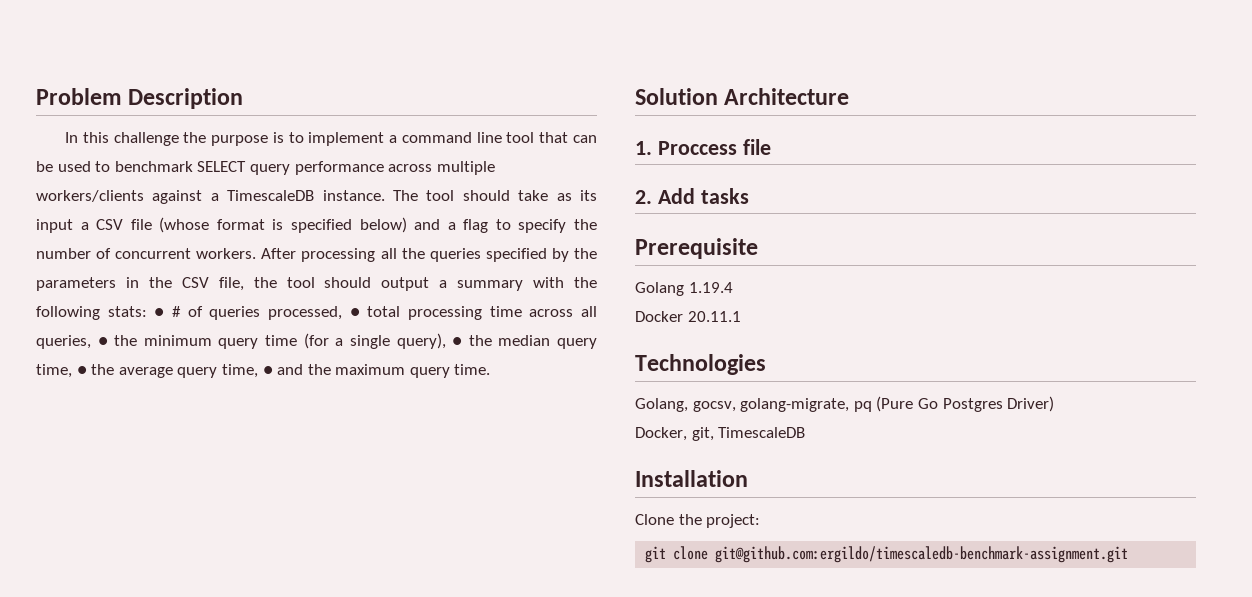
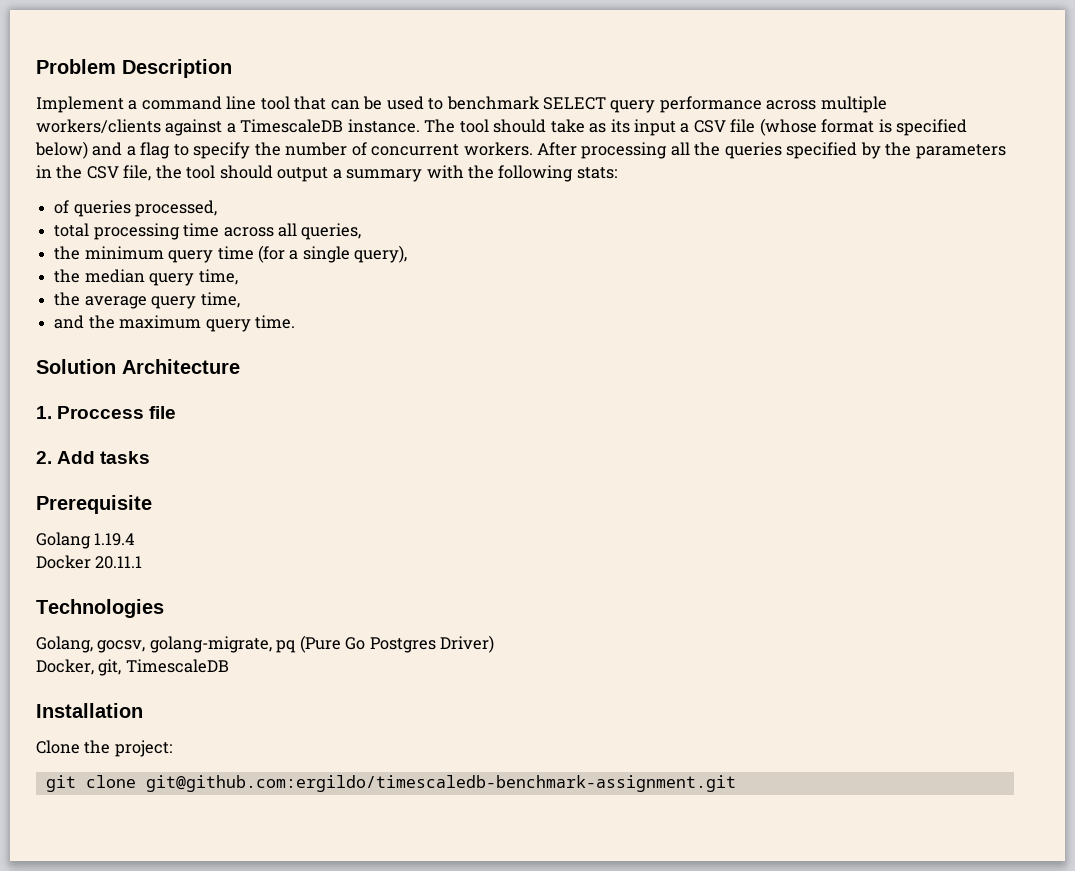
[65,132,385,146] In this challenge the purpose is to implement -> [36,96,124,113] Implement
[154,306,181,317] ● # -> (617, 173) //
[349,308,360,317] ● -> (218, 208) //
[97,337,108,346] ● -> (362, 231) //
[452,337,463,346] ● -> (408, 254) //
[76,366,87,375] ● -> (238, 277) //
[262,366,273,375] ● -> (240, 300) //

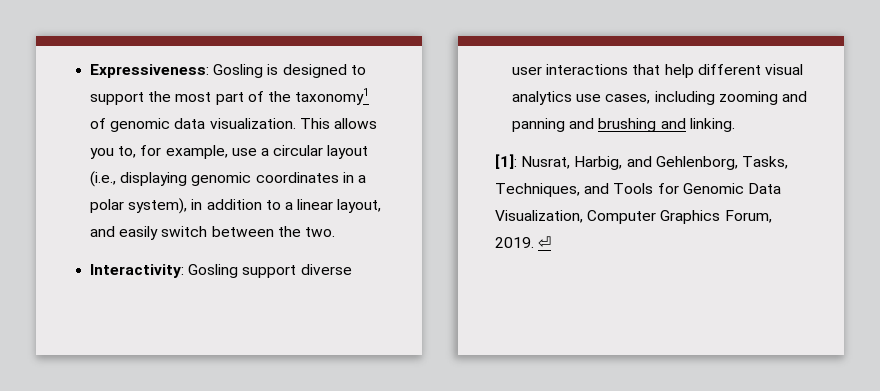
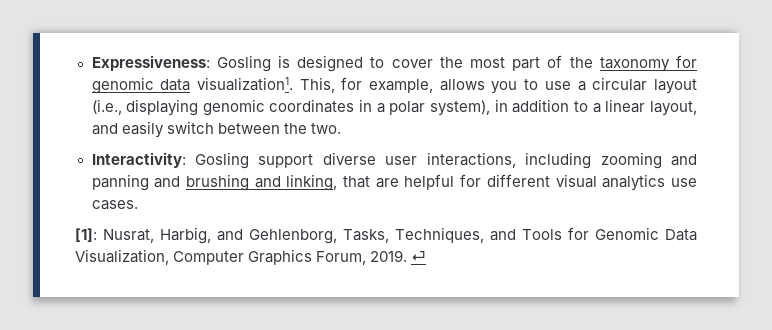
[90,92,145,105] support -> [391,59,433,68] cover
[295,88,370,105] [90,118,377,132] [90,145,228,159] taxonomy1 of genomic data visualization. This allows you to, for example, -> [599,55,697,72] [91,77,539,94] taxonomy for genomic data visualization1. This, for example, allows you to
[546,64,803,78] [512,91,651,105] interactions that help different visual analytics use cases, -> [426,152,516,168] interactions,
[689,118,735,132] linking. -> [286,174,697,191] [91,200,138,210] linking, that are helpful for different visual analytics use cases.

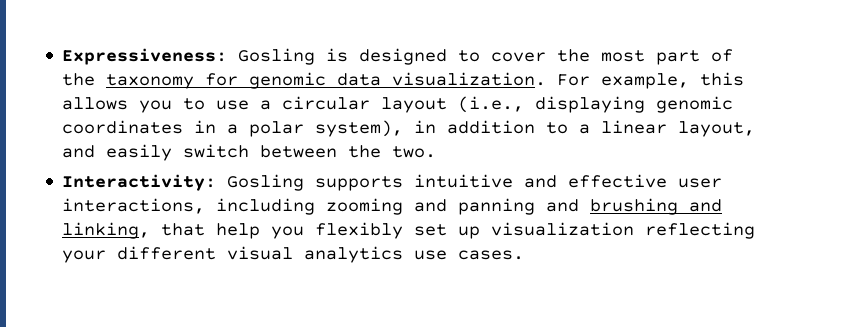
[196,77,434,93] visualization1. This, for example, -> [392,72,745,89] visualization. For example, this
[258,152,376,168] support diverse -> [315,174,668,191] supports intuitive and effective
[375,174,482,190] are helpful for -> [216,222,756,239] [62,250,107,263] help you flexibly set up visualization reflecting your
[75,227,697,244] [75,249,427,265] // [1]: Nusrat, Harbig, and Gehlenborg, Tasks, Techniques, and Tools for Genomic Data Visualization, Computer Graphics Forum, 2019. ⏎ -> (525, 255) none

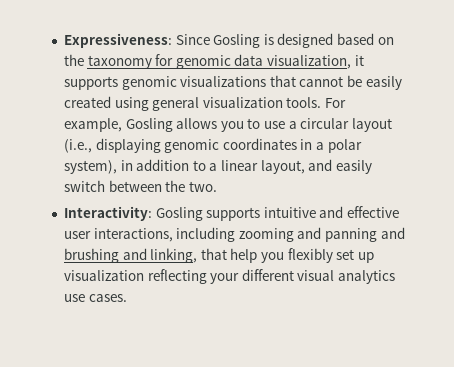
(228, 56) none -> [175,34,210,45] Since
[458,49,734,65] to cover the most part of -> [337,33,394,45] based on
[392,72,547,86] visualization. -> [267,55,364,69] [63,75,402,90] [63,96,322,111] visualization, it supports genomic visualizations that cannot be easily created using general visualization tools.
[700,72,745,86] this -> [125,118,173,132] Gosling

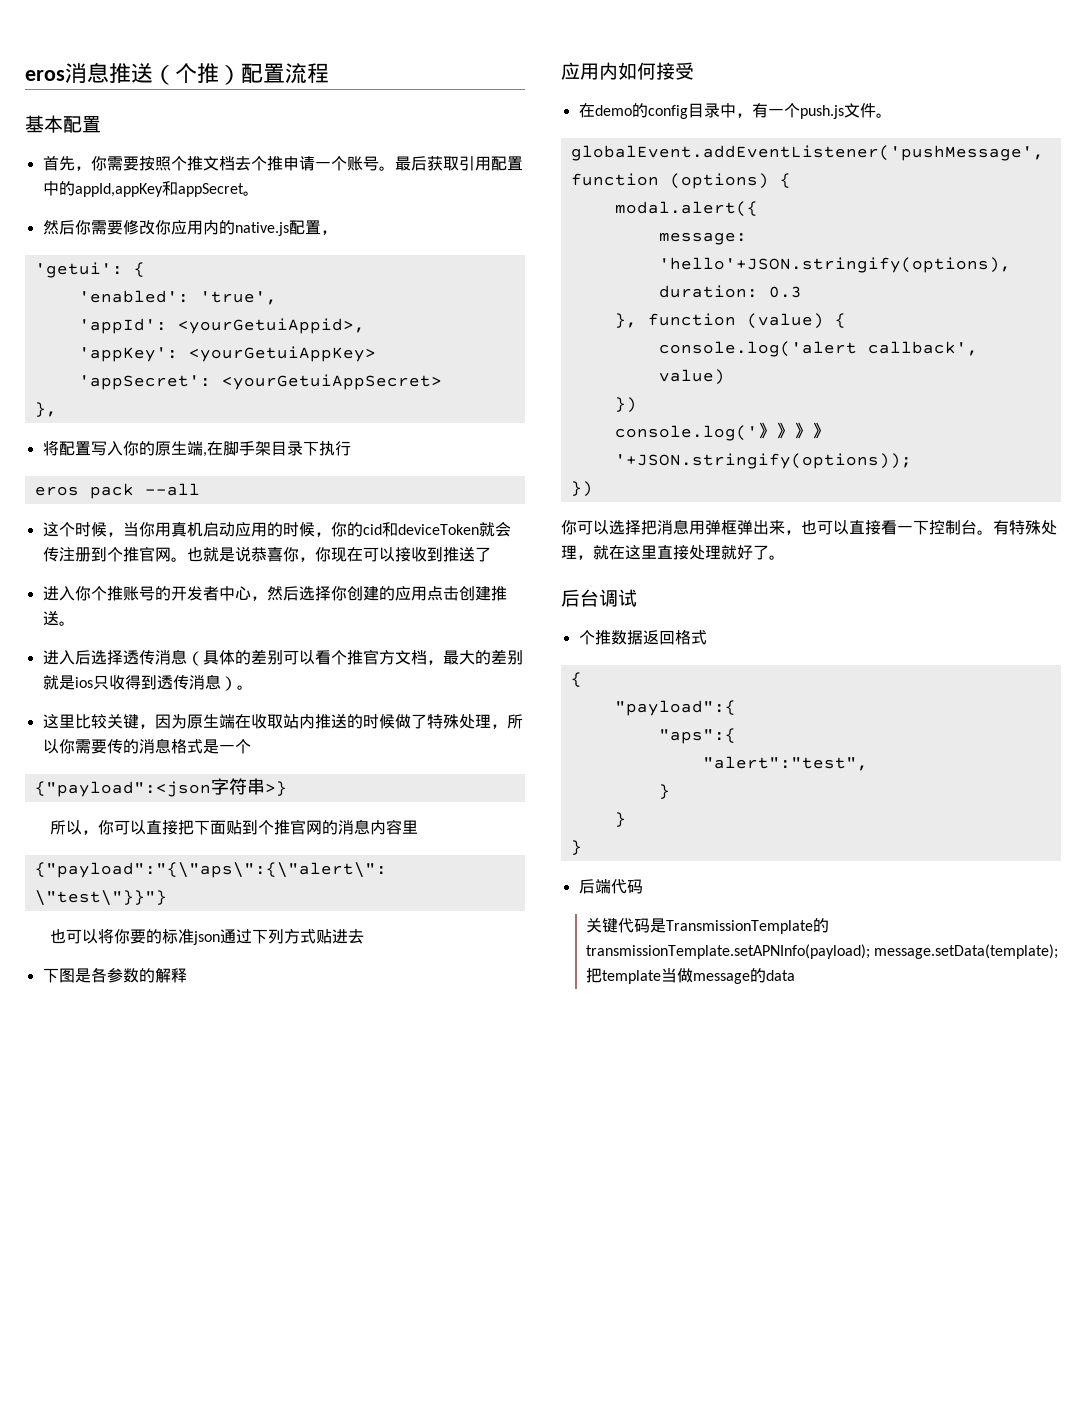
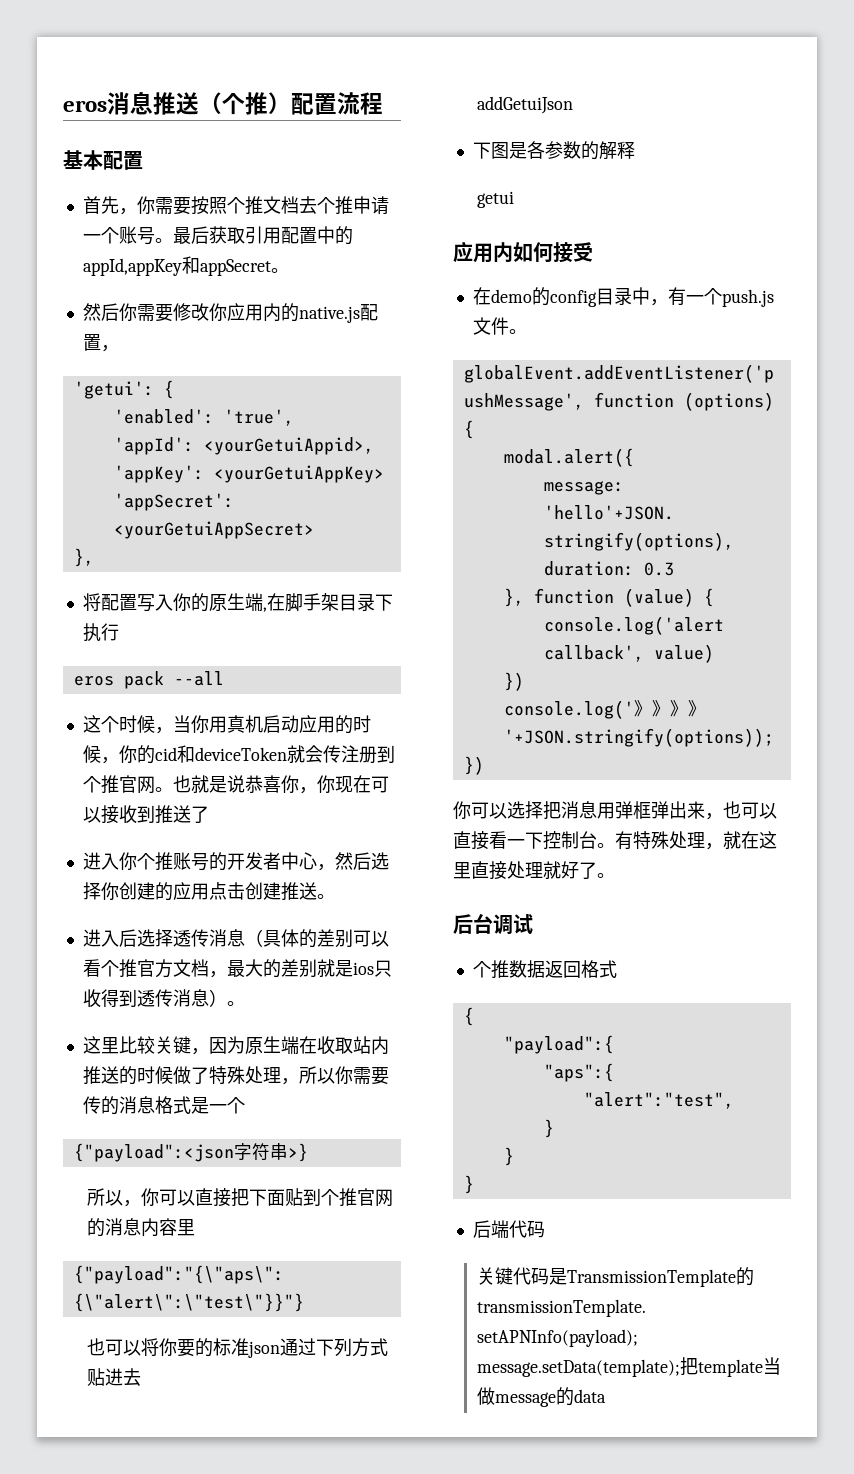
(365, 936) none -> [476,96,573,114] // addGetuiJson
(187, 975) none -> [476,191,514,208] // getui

= DIRECTIONS =
From the data above, write out everything exactly except the pictures.

= WRITTEN ANSWER =
[65,132,385,146] In this challenge the purpose is to implement -> [36,96,124,113] Implement
[154,306,181,317] ● # -> (617, 173) //
[349,308,360,317] ● -> (218, 208) //
[97,337,108,346] ● -> (362, 231) //
[452,337,463,346] ● -> (408, 254) //
[76,366,87,375] ● -> (238, 277) //
[262,366,273,375] ● -> (240, 300) //

[90,92,145,105] support -> [391,59,433,68] cover
[295,88,370,105] [90,118,377,132] [90,145,228,159] taxonomy1 of genomic data visualization. This allows you to, for example, -> [599,55,697,72] [91,77,539,94] taxonomy for genomic data visualization1. This, for example, allows you to
[546,64,803,78] [512,91,651,105] interactions that help different visual analytics use cases, -> [426,152,516,168] interactions,
[689,118,735,132] linking. -> [286,174,697,191] [91,200,138,210] linking, that are helpful for different visual analytics use cases.

[196,77,434,93] visualization1. This, for example, -> [392,72,745,89] visualization. For example, this
[258,152,376,168] support diverse -> [315,174,668,191] supports intuitive and effective
[375,174,482,190] are helpful for -> [216,222,756,239] [62,250,107,263] help you flexibly set up visualization reflecting your
[75,227,697,244] [75,249,427,265] // [1]: Nusrat, Harbig, and Gehlenborg, Tasks, Techniques, and Tools for Genomic Data Visualization, Computer Graphics Forum, 2019. ⏎ -> (525, 255) none

(228, 56) none -> [175,34,210,45] Since
[458,49,734,65] to cover the most part of -> [337,33,394,45] based on
[392,72,547,86] visualization. -> [267,55,364,69] [63,75,402,90] [63,96,322,111] visualization, it supports genomic visualizations that cannot be easily created using general visualization tools.
[700,72,745,86] this -> [125,118,173,132] Gosling

(365, 936) none -> [476,96,573,114] // addGetuiJson
(187, 975) none -> [476,191,514,208] // getui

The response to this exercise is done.